Donald Trump has returned to Facebook.
(Bloomberg) — Donald Trump has returned to Facebook.
The former president posted on Meta Platforms Inc.’s social-media platform for the first time since 2021 as he intensifies his comeback campaign to the White House. “I’M BACK!,” he wrote.
Attached to the post was a 12-second video clip from his 2016 election night victory speech. Standing alongside then-Vice President elect Mike Pence, and Trump’s youngest son, Barron, he said “Sorry to keep you waiting. Complicated business.”

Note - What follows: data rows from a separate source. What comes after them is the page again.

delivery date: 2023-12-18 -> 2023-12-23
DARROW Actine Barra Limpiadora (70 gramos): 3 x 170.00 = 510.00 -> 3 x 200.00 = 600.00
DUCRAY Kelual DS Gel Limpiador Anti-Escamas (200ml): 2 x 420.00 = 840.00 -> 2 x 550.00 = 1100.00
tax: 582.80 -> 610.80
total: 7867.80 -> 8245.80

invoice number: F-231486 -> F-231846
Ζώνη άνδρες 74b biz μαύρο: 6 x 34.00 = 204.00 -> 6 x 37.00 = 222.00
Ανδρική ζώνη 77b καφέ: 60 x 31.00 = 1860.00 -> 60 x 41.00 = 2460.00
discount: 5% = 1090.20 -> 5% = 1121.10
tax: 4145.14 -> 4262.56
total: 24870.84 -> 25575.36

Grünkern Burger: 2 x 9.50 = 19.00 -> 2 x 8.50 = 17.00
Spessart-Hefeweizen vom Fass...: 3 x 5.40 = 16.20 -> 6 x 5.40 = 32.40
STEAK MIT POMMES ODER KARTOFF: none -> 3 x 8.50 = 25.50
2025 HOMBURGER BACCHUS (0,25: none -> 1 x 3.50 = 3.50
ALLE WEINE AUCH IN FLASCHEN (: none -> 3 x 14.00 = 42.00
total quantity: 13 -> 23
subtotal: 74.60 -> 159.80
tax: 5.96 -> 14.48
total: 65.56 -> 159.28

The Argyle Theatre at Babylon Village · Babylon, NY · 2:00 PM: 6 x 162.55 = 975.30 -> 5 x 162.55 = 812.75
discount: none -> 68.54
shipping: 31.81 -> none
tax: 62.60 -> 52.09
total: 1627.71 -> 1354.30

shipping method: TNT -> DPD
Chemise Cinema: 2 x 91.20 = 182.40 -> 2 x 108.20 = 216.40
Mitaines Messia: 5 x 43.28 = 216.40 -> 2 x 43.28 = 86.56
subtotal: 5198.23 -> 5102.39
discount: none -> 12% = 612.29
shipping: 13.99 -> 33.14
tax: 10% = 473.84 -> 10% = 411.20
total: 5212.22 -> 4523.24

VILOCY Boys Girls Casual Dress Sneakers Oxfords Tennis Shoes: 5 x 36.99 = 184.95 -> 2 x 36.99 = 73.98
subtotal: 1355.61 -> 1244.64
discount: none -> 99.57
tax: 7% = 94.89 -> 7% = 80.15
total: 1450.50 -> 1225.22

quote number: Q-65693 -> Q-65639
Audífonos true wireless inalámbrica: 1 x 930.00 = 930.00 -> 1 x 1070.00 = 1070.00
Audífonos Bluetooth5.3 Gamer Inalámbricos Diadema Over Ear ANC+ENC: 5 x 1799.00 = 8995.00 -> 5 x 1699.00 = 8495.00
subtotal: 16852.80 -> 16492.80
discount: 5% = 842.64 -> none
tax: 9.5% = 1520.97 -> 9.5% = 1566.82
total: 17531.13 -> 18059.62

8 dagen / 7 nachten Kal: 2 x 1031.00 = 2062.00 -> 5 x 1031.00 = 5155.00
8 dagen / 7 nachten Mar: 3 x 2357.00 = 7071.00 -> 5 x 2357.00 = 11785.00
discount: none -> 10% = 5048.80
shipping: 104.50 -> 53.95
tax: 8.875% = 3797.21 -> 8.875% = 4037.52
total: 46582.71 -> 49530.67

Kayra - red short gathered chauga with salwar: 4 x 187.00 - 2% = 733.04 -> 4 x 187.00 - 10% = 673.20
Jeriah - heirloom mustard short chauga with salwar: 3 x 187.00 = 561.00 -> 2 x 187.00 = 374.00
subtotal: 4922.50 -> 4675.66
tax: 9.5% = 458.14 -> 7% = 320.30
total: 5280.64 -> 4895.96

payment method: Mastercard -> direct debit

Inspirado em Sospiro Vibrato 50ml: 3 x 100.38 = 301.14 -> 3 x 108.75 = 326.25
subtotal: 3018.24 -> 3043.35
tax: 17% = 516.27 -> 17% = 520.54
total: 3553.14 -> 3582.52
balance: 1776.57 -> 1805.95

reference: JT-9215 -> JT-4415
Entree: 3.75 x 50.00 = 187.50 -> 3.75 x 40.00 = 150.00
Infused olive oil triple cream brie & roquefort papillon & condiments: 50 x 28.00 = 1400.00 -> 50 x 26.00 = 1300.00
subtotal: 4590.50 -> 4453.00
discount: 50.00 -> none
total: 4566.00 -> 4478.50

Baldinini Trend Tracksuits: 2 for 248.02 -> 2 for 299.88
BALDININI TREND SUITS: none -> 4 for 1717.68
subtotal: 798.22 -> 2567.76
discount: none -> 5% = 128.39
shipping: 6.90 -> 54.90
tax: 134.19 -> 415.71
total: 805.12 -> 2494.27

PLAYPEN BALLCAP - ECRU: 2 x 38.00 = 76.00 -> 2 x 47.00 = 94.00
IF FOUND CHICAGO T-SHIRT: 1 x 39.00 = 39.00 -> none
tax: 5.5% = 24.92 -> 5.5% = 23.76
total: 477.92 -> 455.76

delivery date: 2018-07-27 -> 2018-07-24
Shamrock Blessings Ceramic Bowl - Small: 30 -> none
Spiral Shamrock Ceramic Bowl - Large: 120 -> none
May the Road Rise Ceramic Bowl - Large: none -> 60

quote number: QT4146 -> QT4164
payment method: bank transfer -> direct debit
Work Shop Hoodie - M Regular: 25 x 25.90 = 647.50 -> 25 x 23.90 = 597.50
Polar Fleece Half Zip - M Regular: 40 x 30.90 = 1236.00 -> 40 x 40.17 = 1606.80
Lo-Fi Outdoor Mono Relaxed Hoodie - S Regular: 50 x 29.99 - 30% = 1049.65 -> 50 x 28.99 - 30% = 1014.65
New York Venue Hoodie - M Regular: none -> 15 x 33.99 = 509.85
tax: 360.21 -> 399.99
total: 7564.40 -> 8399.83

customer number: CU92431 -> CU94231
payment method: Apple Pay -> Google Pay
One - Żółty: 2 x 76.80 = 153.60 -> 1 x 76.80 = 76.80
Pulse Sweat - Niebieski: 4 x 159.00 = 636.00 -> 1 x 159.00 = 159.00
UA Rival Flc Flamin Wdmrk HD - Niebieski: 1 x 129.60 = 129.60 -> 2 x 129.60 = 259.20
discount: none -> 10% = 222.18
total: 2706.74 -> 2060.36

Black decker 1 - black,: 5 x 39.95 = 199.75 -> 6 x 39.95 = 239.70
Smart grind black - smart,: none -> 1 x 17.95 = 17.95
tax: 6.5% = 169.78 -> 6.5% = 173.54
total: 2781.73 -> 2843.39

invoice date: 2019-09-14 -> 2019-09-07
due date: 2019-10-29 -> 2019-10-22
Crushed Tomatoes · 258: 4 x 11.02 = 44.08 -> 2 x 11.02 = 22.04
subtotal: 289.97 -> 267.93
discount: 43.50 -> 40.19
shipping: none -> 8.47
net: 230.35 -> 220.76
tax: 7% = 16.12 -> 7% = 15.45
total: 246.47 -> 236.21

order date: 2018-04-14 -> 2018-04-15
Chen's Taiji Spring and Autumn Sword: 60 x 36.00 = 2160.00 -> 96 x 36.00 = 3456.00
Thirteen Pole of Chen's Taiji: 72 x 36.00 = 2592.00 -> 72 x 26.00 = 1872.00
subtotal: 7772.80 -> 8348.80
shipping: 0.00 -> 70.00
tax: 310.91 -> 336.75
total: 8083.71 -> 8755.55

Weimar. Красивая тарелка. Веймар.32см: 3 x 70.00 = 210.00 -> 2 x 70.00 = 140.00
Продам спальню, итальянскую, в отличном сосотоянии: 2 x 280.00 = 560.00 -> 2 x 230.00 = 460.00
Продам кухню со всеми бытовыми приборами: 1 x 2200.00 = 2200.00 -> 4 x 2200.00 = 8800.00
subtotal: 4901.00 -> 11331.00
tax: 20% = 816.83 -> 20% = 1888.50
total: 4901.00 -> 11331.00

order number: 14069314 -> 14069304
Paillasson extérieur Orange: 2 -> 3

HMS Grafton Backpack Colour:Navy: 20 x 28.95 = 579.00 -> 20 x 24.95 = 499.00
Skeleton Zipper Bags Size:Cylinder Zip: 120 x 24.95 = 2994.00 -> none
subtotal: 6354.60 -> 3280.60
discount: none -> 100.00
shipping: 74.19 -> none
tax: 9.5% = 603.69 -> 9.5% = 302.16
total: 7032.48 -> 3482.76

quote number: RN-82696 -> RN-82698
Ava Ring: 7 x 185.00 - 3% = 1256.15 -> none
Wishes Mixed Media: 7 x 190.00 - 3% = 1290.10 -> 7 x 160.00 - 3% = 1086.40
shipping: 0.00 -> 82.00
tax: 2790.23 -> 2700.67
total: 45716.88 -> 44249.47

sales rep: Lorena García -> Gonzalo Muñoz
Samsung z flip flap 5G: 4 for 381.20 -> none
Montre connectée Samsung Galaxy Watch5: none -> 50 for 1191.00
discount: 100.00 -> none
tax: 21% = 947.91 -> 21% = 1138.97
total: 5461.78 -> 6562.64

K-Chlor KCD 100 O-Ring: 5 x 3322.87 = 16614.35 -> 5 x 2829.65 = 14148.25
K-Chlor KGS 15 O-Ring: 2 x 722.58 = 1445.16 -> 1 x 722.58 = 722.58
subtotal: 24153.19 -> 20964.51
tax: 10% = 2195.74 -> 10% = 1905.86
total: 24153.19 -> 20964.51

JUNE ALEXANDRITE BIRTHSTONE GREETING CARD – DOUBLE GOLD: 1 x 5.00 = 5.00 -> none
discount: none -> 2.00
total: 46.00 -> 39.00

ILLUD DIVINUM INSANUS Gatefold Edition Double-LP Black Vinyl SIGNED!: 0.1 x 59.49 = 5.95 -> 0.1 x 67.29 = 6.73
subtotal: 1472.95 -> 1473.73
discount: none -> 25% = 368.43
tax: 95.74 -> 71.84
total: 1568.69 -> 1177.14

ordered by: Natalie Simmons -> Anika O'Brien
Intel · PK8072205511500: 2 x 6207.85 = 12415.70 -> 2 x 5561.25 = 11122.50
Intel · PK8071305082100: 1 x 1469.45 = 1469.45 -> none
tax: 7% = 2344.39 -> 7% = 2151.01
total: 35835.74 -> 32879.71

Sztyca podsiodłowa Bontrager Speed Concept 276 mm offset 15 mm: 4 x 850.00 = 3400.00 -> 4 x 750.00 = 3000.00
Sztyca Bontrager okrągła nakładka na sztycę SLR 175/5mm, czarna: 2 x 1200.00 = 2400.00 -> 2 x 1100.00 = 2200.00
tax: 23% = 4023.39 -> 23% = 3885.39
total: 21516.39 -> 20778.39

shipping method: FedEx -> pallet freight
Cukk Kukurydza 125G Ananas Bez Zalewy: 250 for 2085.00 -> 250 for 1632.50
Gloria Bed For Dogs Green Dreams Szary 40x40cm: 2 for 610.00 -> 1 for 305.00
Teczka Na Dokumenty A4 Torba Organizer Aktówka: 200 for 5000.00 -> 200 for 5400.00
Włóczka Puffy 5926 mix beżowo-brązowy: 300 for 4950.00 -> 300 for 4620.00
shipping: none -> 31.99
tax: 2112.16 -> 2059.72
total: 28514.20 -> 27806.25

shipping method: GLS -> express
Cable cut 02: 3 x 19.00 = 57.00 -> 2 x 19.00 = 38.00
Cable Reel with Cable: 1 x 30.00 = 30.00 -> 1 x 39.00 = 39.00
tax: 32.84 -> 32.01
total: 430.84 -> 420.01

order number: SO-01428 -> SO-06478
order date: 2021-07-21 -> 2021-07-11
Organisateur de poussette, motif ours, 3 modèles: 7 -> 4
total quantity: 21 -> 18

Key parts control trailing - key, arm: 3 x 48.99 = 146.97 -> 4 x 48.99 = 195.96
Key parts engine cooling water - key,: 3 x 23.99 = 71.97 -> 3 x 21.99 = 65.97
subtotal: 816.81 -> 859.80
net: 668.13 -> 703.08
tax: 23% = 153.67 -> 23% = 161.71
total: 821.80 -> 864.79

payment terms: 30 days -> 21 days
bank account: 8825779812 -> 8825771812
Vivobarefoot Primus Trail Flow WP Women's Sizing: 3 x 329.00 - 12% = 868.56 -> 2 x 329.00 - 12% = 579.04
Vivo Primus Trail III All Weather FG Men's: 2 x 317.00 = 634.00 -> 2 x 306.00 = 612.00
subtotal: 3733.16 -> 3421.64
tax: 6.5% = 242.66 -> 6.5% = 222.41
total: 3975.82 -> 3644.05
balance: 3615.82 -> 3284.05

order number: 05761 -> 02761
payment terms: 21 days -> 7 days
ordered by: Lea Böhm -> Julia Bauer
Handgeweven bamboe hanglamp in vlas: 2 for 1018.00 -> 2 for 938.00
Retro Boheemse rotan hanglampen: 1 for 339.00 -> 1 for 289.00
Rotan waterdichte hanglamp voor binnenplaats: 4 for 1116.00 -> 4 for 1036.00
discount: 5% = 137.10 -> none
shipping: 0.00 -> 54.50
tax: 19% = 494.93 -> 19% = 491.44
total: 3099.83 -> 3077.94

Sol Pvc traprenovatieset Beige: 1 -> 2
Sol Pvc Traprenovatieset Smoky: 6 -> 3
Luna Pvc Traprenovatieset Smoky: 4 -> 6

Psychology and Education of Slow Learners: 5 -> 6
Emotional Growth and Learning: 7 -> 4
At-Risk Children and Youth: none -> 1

Meta reinstated Trump’s Facebook and Instagram accounts in January following a two-year suspension. The company had prevented Trump from posting on its platforms after he encouraged supporters to march on the US Capitol on Jan. 6, 2021, in what became a deadly attempt to stop the counting of Electoral College votes for Joe Biden.
The ban was temporary at first, but was changed to an indefinite suspension the following day.
Facebook’s restoration of Trump’s access gave him the ability to resume posting to his 35 million followers — something he had previously done sometimes dozens of times per day. The company in reinstating the former president said that the public safety risk present in January 2021 had subsided and that his accounts would be subject to “guardrails,” and specific penalties if he broke their rules in the future.
More important, his campaign is also able to buy ads again to raise funds with direct appeals, or by capturing users’ contact information to solicit them directly.
Trump’s return to Facebook restores part of his ability to drive the national conversation through social media — which he did almost daily during the 2016 and 2020 presidential campaigns and throughout his presidency. He used Facebook and Twitter.Inc.’s platform for everything from insulting rivals to announcing major policy decisions.
Trump was reinstated to Twitter by the company’s new owner and chief executive officer, Elon Musk, in November, though he has not resumed tweeting.
Trump also has his own social-media site, Truth Social and has said he will stick with that platform. Yet few analysts believe Trump can resist the lure of Twitter, where he had more than 87 million followers compared with about 5 million on Truth Social.
Facebook posts don’t have the immediacy or reach of his more famous tweets but still provide Trump with an important megaphone during his bid to retake the White House in 2024.
Trump’s return to Facebook comes with the former president in a more weakened political state. He was blamed by Republicans for the party’s lackluster performance in last November’s midterm elections after many of his handpicked candidates went down to defeat. Polls also show a sizable number of Republican voters eager to embrace an alternative standard bearer in the primaries.
Still Facebook’s most loyal users are older people, many of whom are receptive to his messaging and reliable voters, a potential advantage to Trump in the primary.
Facebook Chief Executive Officer Mark Zuckerberg said in 2021 when he suspended Trump’s account that “the risks of allowing the president to continue to use our service during this period are simply too great.”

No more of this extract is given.